The Sierra Club warned the EPA in February that the lawsuit was coming in 60 days if the agency failed to act, the environmental group said in a statement.
No action was taken, so the Sierra Club followed through, said Whitney Pearson, associate field organizer for group’s Oklahoma chapter.
“Sierra Club brought this citizen suit because EPA must act to either approve or disapprove the state’s plan to address these excess harmful emissions,” Pearson said. “What we ultimately expect out of this action is to end the free pass that large polluters currently have which allows them to emit unlimited amounts of pollution during certain phases of their operations. Because people need to breathe all the time, limits of the amount of pollution that polluters can emit need to apply all the time. This case is one step in getting to that point.”
The EPA will review the details of the Sierra Club lawsuit, said Dave Bary, EPA Region 6 spokesman.
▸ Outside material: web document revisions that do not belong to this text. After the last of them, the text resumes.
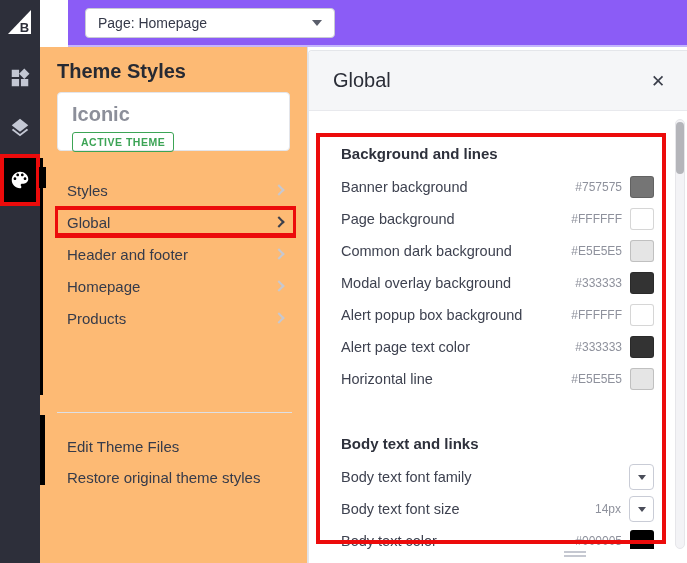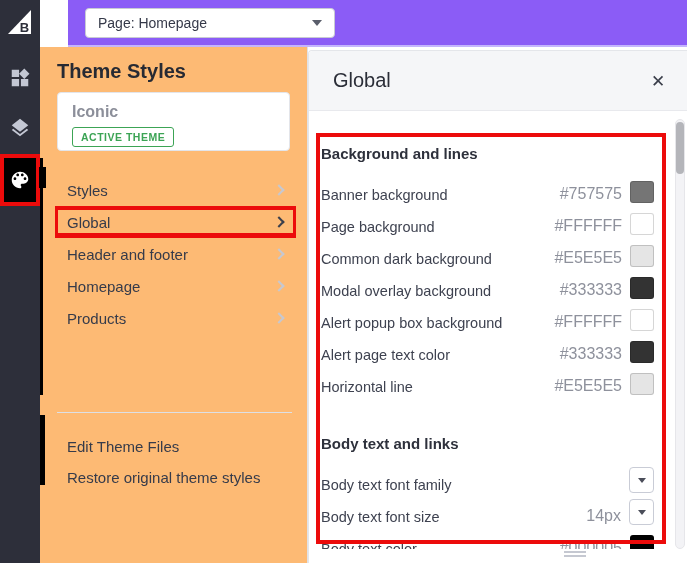--- a/index.html
+++ b/index.html
@@ -34,47 +34,47 @@
   .page-dd{position:absolute;left:17px;top:8px;width:250px;height:30px;border:1px solid #c8cad3;border-radius:4px;
            background:#fff;display:flex;align-items:center;padding:0 12px;cursor:pointer;}
   .page-dd-label{font-size:14px;color:#353949;flex:1;}
   .caret-down{width:0;height:0;border-left:5px solid transparent;border-right:5px solid transparent;border-top:6px solid #5a5e6b;}
 
   
   .theme-panel{position:absolute;left:40px;top:47px;width:268px;height:516px;background:#fdba74;border-right:1px solid #e0e2e7;}
   .tp-title{position:absolute;left:17px;top:13px;font-size:20px;font-weight:700;color:#272a33;}
   .theme-card{position:absolute;left:17px;top:45px;width:233px;height:59px;border:1px solid #e3e5ea;border-radius:4px;
               background:#fff;padding:10px 14px;}
-  .theme-name{font-size:16px;font-weight:700;color:#8c8f9a;}
+  .theme-name{font-size:20px;font-weight:700;color:#8c8f9a;}
   .theme-badge{display:inline-block;margin-top:6px;padding:3px 8px;border:1px solid var(--badge-green);
                border-radius:3px;color:var(--badge-green);font-size:10.5px;font-weight:700;letter-spacing:.5px;}
   .menu{position:absolute;left:15px;top:127px;width:241px;}
   .menu-item{height:32px;display:flex;align-items:center;padding:0 13px 0 12px;cursor:pointer;position:relative;}
   .menu-label{flex:1;font-size:15px;color:#363b4a;}
   .chev{width:8px;height:8px;border-top:2px solid #c6c8d1;border-right:2px solid #c6c8d1;transform:rotate(45deg);}
   .menu-item.selected{border:3px solid var(--accent-red);padding:0 10px 0 9px;}
   .menu-item.selected .chev{border-color:#3b3f4c;}
   .tp-divider{position:absolute;left:17px;top:365px;width:235px;height:1px;background:#dde0e5;}
   .tp-links{position:absolute;left:27px;top:384px;}
   .tp-link{height:31px;display:flex;align-items:center;font-size:15px;color:#363b4a;cursor:pointer;}
 
   
   .settings-panel{position:absolute;left:308px;top:50px;width:379px;height:513px;background:#fff;
                   border-left:1px solid #e4e6ea;border-top:1px solid #e4e6ea;border-radius:4px 0 0 0;}
   .sp-header{position:absolute;left:0;top:0;width:100%;height:60px;background:#f5f6f8;border-bottom:1px solid #e8e9ed;
              border-radius:4px 0 0 0;display:flex;align-items:center;padding-left:24px;}
   .sp-title{font-size:20px;color:#2b2e38;}
   .sp-close{position:absolute;right:15px;top:16px;width:28px;height:28px;border:0;background:transparent;
             font-size:17px;color:#3a3e4a;cursor:pointer;font-family:"Liberation Sans",sans-serif;}
-  .sp-body{position:absolute;left:0;top:60px;width:100%;height:438px;overflow:hidden;padding:32px 33px 0 12px;}
+  .sp-body{position:absolute;left:0;top:60px;width:100%;height:438px;overflow:hidden;padding:32px 33px 0 32px;}
   .sec-heading{font-size:15px;font-weight:700;color:#2e313c;height:22px;line-height:22px;margin-bottom:6px;}
   .sec-heading.second{margin-top:38px;}
-  .srow{height:32px;display:flex;align-items:flex-end;}
+  .srow{height:32px;display:flex;align-items:center;}
   .srow-label{flex:1;font-size:14.5px;color:#3e4250;}
-  .srow-value{font-size:16px;color:#8e919c;margin-right:8px;}
+  .srow-value{font-size:12px;color:#8e919c;margin-right:8px;}
   .swatch{width:24px;height:22px;border-radius:3px;border:1px solid rgba(0,0,0,.16);cursor:pointer;}
   .dd-btn{width:25px;height:26px;border-radius:4px;border:1px solid #c9ccd6;background:#fff;display:flex;
           align-items:center;justify-content:center;cursor:pointer;padding:0;}
   .dd-btn .caret-down{border-left-width:4px;border-right-width:4px;border-top-width:5px;border-top-color:#4a4d59;}
 
   
   .sp-scrolltrack{position:absolute;right:2px;top:68px;width:10px;height:430px;background:#f3f3f6;
                   border:1px solid #e6e6ea;border-radius:5px;}
   .sp-scrollthumb{position:absolute;left:0px;top:2px;width:8px;height:52px;background:#b4b5ba;border-radius:4px;cursor:grab;}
“EPA will discuss with the Sierra Club and the state of Oklahoma the next appropriate steps in this legal matter,” Bary said.
The plants involved include the Oklahoma Gas and Electric Co.’s Muskogee plant, Pearson said. OG&E has another coal-fired power plant, Sooner Station, in Red Rock.
Brian Alford, OG&E spokesman, said the company will have to wait for an outcome.
“So, once we know what this process will be, rest assured we will follow that process, once we know what that is,” Alford said.
All coal plants in Oklahoma emit excess emissions, Pearson said.
“And we are reminding the EPA to help close this loophole so that Oklahomans can breathe cleaner air,” Pearson said.
The coal-fired plants are allowed to pollute above legal levels, said Jenna Garland, associate press secretary with the Sierra Club Southeast and South Central Region.
“Currently, under what is known as a pollution excuse provision, coal plants can turn off pollution controls when starting up, shutting down, or performing maintenance on a malfunctioning plant,” she said.
The loophole allows Oklahoma plants to pump more mercury and smog into the air than in other places around the country, Garland said.
“Although the Clean Air Act requires the EPA to approve or disapprove Oklahoma’s proposed plan to manage these emissions, EPA failed to act by the deadline,” she said.
Coal-fired plants release excess emissions during periods of starting, shutting down and maintenance because operators generally turn off any existing pollution controls during these times, which cause significant emissions spikes to occur, Garland said.
“For example, starting up a coal boiler that has not been running can take hours to bring it up to temperature, and during this time no pollution controls are running on the boiler, so 100 percent of the pollution is going into our air,” she said.
Additionally, engineers at regulatory agencies do not include these excess emissions in a plant’s air permit, Garland said. As a result, they exceed the amount allowed by permit.